Michael Gaare on Datomic Onprem storage implementation
Datomic Onprem's code/data locality model assumes perfect caching which works out because immutability (major handwaving). Datomic Onprem makes some very specific tradeoffs wrt indexes and storage implementation, and at scale this abstraction does leak, which is why Datomic makes us give hints in the form of storage partitions.
What about Datomic Cloud? Check out my Conj 2017 Datomic Cloud workshop notes (2017) which cover the differences.
The following is written by Michael Gaare following a real-life conversation and is re-printed here with permission.
Why not dynamically add levels to Datomic's 3-level tree?
MICHAEL GAARE: Everything will get slower, both in the peers and transactor. Currently they can keep the root node and big segments of the directory (the second level) in cache. That means getting a segment (the third level) generally just requires one fetch from storage. The worst case scenario is two fetches if the relevant part of the directory needs to be fetched. Note that performing both query and transaction operations can require fetching multiple segments. Each of these operations will get significantly slower if there's another directory level. It's quite unlikely that very much of that lower-level directory would be able to be cached at any time, so your average case number of requests to storage to fetch a segment has gone up by 50-100%. This is particularly problematic for the transactor, since Datomic's design already has its writes constrained.

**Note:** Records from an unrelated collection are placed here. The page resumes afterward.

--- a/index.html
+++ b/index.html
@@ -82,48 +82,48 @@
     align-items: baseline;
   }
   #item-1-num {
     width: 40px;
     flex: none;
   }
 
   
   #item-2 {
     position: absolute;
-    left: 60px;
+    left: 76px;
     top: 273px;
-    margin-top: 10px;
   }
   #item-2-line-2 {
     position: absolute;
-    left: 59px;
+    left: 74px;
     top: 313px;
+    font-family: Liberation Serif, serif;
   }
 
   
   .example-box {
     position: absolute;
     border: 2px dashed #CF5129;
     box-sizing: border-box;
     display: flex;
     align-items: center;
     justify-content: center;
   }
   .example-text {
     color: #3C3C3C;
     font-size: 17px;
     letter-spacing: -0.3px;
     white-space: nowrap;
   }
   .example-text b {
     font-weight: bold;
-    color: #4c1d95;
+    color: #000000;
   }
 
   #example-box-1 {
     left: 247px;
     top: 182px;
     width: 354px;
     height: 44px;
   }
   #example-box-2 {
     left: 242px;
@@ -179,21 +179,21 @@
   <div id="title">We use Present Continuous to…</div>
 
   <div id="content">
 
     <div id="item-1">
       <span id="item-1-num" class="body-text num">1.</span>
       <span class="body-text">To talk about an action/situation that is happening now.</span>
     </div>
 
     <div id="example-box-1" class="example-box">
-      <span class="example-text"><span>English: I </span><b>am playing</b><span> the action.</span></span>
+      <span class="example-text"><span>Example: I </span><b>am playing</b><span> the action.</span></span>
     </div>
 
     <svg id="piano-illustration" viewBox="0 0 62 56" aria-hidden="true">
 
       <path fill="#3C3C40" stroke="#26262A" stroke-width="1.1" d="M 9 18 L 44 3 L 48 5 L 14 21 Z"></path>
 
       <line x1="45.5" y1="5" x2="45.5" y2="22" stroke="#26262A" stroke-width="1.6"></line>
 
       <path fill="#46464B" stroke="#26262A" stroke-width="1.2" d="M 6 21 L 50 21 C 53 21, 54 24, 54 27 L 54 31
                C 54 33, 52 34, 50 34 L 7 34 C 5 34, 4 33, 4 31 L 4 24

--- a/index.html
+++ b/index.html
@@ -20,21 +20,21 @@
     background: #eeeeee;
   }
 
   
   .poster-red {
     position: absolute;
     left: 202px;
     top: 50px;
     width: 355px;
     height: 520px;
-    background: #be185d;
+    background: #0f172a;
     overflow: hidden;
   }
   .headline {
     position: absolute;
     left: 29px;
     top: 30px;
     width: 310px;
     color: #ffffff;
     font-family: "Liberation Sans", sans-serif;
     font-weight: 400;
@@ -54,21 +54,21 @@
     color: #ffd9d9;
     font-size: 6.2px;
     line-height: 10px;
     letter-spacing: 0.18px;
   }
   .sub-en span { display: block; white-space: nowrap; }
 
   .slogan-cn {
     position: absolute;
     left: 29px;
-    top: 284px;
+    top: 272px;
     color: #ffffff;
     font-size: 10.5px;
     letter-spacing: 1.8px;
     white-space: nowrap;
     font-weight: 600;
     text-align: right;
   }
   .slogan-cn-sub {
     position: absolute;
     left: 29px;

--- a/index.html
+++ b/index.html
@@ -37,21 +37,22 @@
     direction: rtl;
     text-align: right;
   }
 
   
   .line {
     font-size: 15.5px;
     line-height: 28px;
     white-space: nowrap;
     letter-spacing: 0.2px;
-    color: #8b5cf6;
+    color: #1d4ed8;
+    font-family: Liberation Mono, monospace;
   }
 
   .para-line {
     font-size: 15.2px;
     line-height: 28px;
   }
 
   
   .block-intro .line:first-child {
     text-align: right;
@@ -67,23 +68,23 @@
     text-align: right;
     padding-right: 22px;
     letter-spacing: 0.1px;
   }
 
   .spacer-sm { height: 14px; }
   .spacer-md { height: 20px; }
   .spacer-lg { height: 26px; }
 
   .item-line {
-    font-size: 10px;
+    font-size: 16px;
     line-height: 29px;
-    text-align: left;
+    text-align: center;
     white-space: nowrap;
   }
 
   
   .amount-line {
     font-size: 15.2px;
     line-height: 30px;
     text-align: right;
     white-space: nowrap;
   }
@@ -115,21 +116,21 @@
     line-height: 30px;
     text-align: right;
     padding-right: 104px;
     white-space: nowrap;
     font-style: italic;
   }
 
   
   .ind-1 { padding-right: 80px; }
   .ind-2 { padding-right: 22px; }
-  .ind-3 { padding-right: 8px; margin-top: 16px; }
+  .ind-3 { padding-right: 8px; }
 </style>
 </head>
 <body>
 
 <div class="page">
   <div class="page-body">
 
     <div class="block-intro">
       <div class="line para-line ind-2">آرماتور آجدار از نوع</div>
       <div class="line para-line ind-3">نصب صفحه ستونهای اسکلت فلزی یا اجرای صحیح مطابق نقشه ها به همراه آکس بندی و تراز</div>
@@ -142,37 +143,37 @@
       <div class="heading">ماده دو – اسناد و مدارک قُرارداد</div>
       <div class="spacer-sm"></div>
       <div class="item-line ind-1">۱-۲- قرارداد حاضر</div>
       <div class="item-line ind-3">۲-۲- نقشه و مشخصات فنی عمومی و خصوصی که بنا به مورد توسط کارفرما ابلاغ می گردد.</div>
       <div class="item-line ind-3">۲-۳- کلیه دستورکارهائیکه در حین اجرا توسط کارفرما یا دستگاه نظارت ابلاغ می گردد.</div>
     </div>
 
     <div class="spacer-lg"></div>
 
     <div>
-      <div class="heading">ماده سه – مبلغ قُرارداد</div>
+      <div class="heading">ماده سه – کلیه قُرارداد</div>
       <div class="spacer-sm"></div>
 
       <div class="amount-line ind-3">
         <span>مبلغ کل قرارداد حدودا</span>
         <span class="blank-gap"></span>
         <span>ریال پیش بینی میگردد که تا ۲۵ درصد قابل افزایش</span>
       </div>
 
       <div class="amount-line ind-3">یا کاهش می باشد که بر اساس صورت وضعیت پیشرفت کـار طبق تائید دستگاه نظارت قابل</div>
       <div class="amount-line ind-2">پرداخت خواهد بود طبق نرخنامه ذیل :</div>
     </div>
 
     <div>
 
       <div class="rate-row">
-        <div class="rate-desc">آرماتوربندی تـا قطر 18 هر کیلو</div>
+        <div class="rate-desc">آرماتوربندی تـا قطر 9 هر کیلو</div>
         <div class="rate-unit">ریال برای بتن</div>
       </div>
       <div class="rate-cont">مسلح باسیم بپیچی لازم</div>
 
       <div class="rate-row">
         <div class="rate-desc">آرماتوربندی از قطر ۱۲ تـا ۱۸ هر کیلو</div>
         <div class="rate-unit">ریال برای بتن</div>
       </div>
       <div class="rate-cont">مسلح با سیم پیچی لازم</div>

MICHAEL GAARE: The moment that it resizes from 3-level to 4-level will require re-writing a significant portion of the index. It's possible that this could be optimized so that just the directory layer gets restructured at first, I'm not sure. The worst case would be that the entire index would have to be re-written. It's possible that the transactor would have to stop accepting writes for a significant period of time when this happens.
MICHAEL GAARE: Larger database size puts particular pressure on the transactor with the current design of Datomic. The problems would only get worse if the tree structure gets deeper. Even with the current design, with larger databases it's possible to get yourself into a situation (eg, by doing a large number of excisions at once) where your transactor is crashing and you cannot recover except by restoring from a working backup.
Segment storage (fressian + gzip)
MICHAEL GAARE: A segment is a set of Datoms representing a slice of a particular index. Depending on the size of the Datoms, there could be (according to what I've read anyway) 1,000-5,000 Datoms in a segment. To store a segment, Datomic encodes it as binary with Fressian and then gzips the results. To read, it does the opposite. This allows for efficient storage and retrieval. It does have some implications though. It means there's no "give me this specific Datom" access pattern from storage. To get an individual Datom, the peer or the transactor need to read the segment it's in, decompress and deserialize, at which point all the Datoms from the segment are in the cache.
MICHAEL GAARE: This also means that there are some pathological read and write patterns in Datomic. Given a large enough database, if you run a query that ends up doing a large amount of effectively random access of Datoms in a given index, it's possible that you'll just blow up your peer. If your write patterns involve adding Datoms in many disparate segments, transactor performance will seriously suffer as it will have to re-write each of those segments completely at each re-index.
MICHAEL GAARE: That's one reason why you need to think carefully about using Datomic's partitioning features if you're going to be running large databases. If you design your partitioning scheme to match your read and write patterns, that will help Datomic by grouping related data together physically in the indexes, reducing the number of segments that need to be touched.